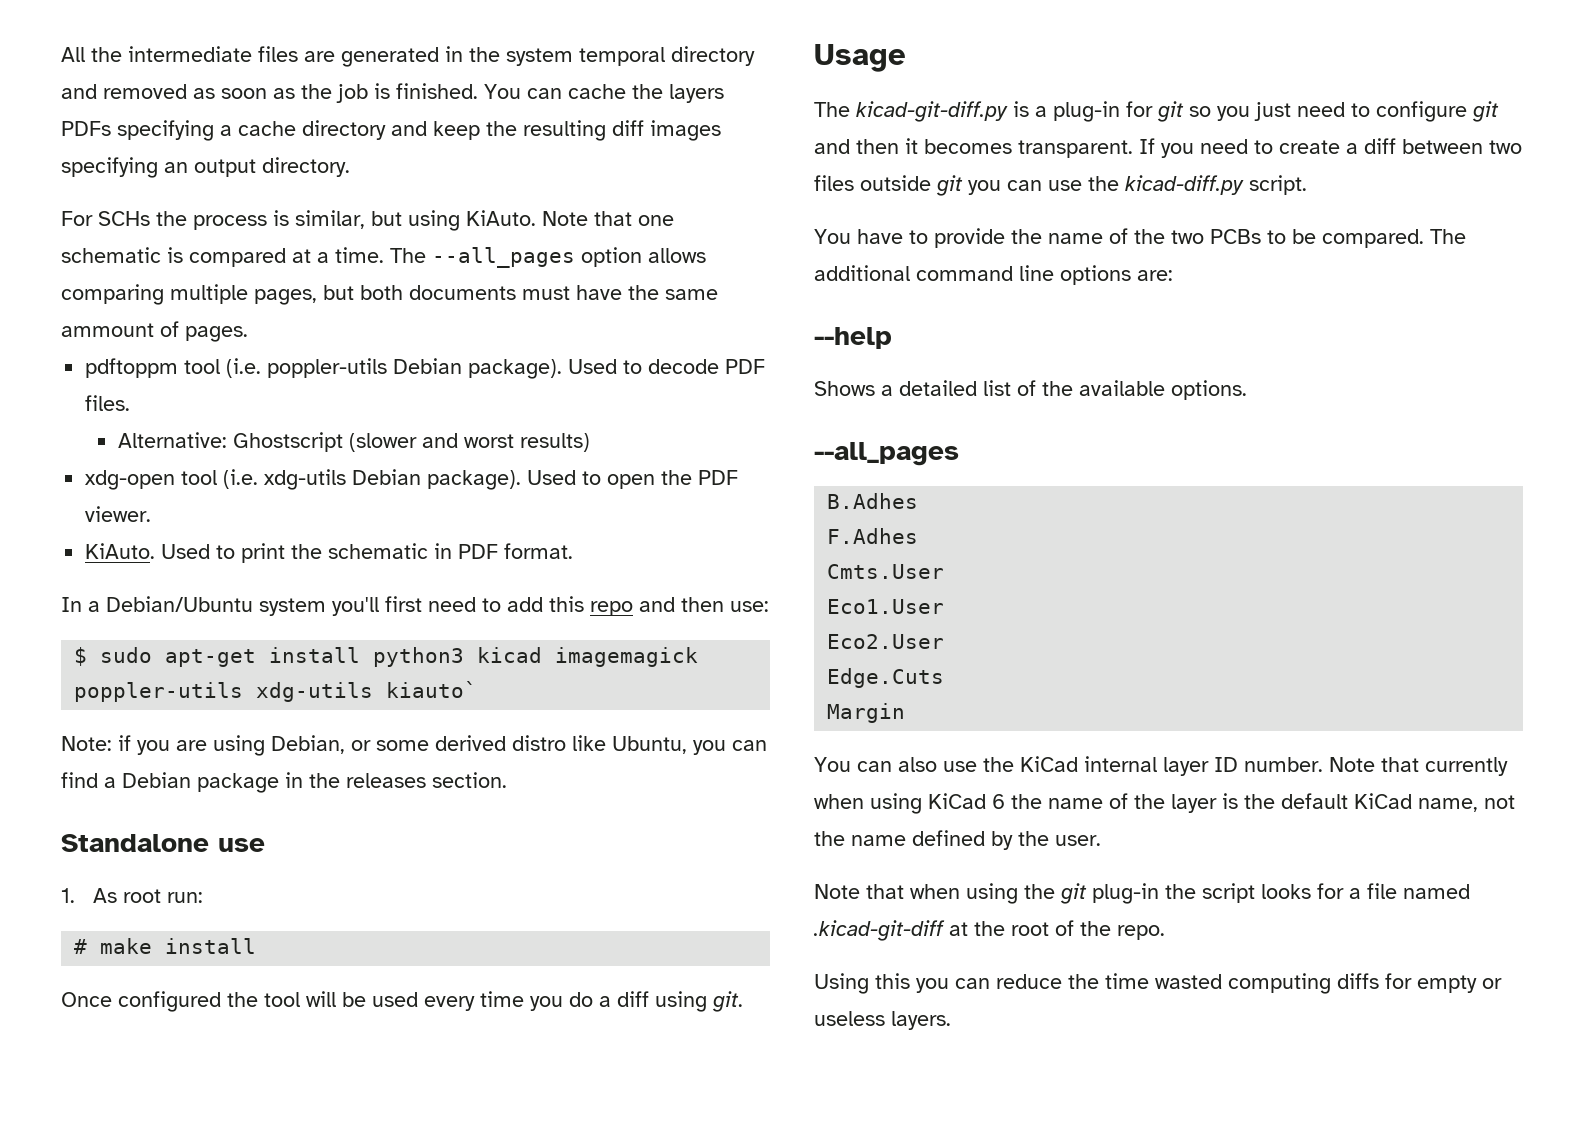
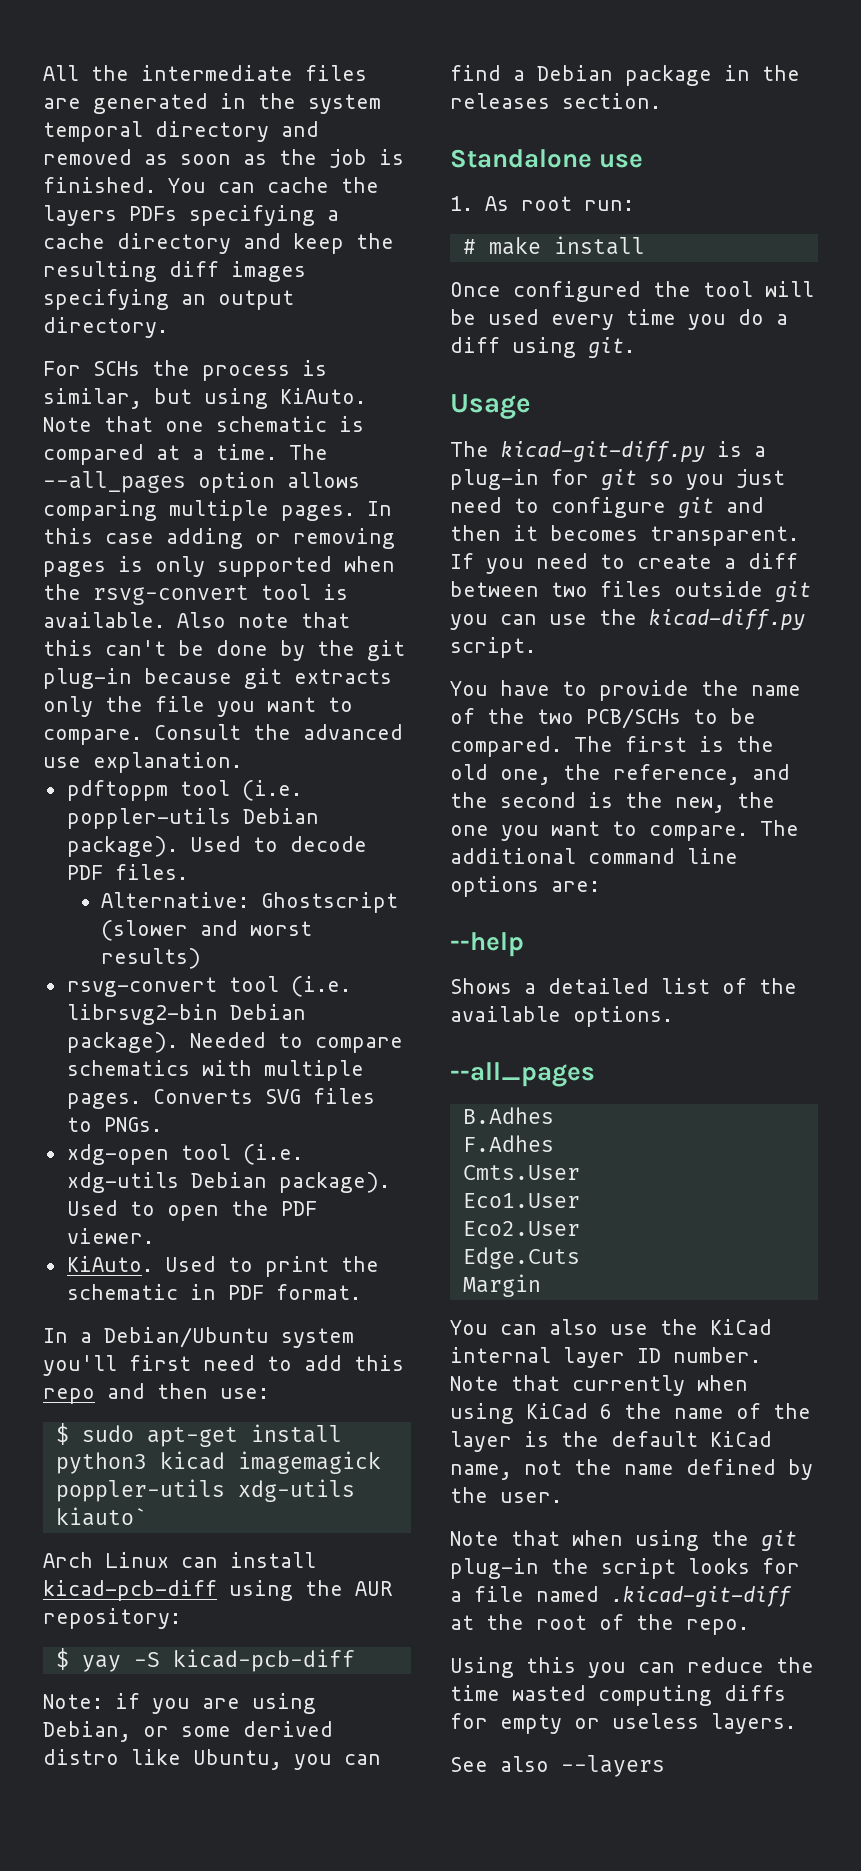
[254,285,718,305] [61,321,248,342] pages, but both documents must have the same ammount of pages. -> [281,501,392,521] [43,528,395,549] [43,556,395,577] [43,584,348,605] [43,612,350,628] [43,640,405,661] [43,668,392,689] [43,696,353,717] [43,724,403,745] [43,752,242,773] pages. In this case adding or removing pages is only supported when the rsvg-convert tool is available. Also note that this can't be done by the git plug-in because git extracts only the file you want to compare. Consult the advanced use explanation.
(590, 442) none -> [66,976,351,997] [66,1004,306,1025] [66,1032,403,1053] [66,1060,364,1081] [66,1088,375,1109] [66,1117,162,1132] // rsvg-convert tool (i.e. librsvg2-bin Debian package). Needed to compare schematics with multiple pages. Converts SVG files to PNGs.
(478, 689) none -> [43,1552,316,1568] [43,1580,392,1601] [43,1608,181,1629] [55,1648,355,1672] // Arch Linux can install kicad-pcb-diff using the AUR repository: // $ yay -S kicad-pcb-diff
[1210,229,1261,244] PCBs -> [586,708,681,729] PCB/SCHs
(1466, 236) none -> [625,736,774,752] [450,764,790,785] [450,792,775,813] [450,820,799,841] first is the old one, the reference, and the second is the new, the one you want to compare. The
(951, 1020) none -> [450,1755,665,1777] // See also --layers

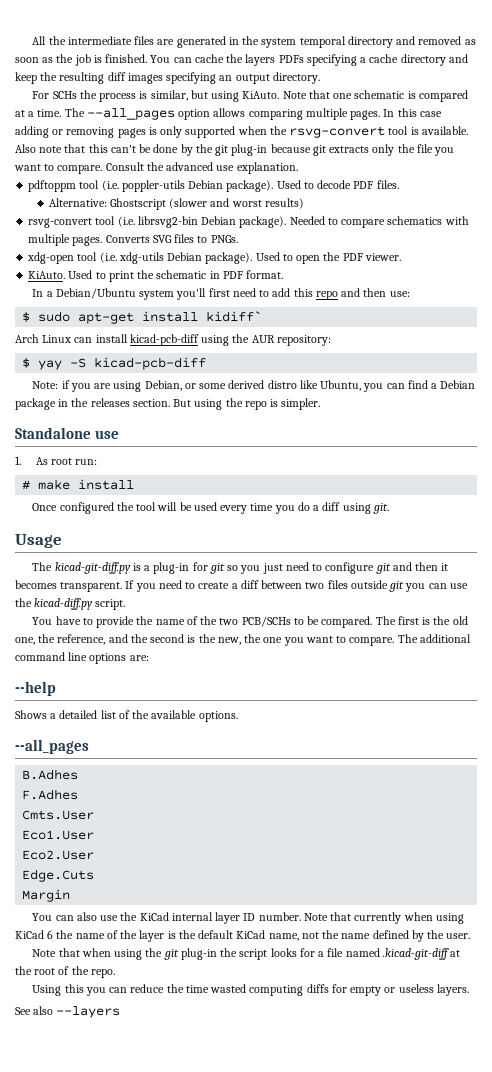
[55,1451,381,1474] [55,1479,355,1502] [55,1507,147,1526] python3 kicad imagemagick poppler-utils xdg-utils kiauto` -> [206,311,263,322] kidiff`
(661, 101) none -> [173,398,321,410] But using the repo is simpler.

→ Exercise prompt
Retype the material above exactly, images excluded.

→ Task result
[254,285,718,305] [61,321,248,342] pages, but both documents must have the same ammount of pages. -> [281,501,392,521] [43,528,395,549] [43,556,395,577] [43,584,348,605] [43,612,350,628] [43,640,405,661] [43,668,392,689] [43,696,353,717] [43,724,403,745] [43,752,242,773] pages. In this case adding or removing pages is only supported when the rsvg-convert tool is available. Also note that this can't be done by the git plug-in because git extracts only the file you want to compare. Consult the advanced use explanation.
(590, 442) none -> [66,976,351,997] [66,1004,306,1025] [66,1032,403,1053] [66,1060,364,1081] [66,1088,375,1109] [66,1117,162,1132] // rsvg-convert tool (i.e. librsvg2-bin Debian package). Needed to compare schematics with multiple pages. Converts SVG files to PNGs.
(478, 689) none -> [43,1552,316,1568] [43,1580,392,1601] [43,1608,181,1629] [55,1648,355,1672] // Arch Linux can install kicad-pcb-diff using the AUR repository: // $ yay -S kicad-pcb-diff
[1210,229,1261,244] PCBs -> [586,708,681,729] PCB/SCHs
(1466, 236) none -> [625,736,774,752] [450,764,790,785] [450,792,775,813] [450,820,799,841] first is the old one, the reference, and the second is the new, the one you want to compare. The
(951, 1020) none -> [450,1755,665,1777] // See also --layers

[55,1451,381,1474] [55,1479,355,1502] [55,1507,147,1526] python3 kicad imagemagick poppler-utils xdg-utils kiauto` -> [206,311,263,322] kidiff`
(661, 101) none -> [173,398,321,410] But using the repo is simpler.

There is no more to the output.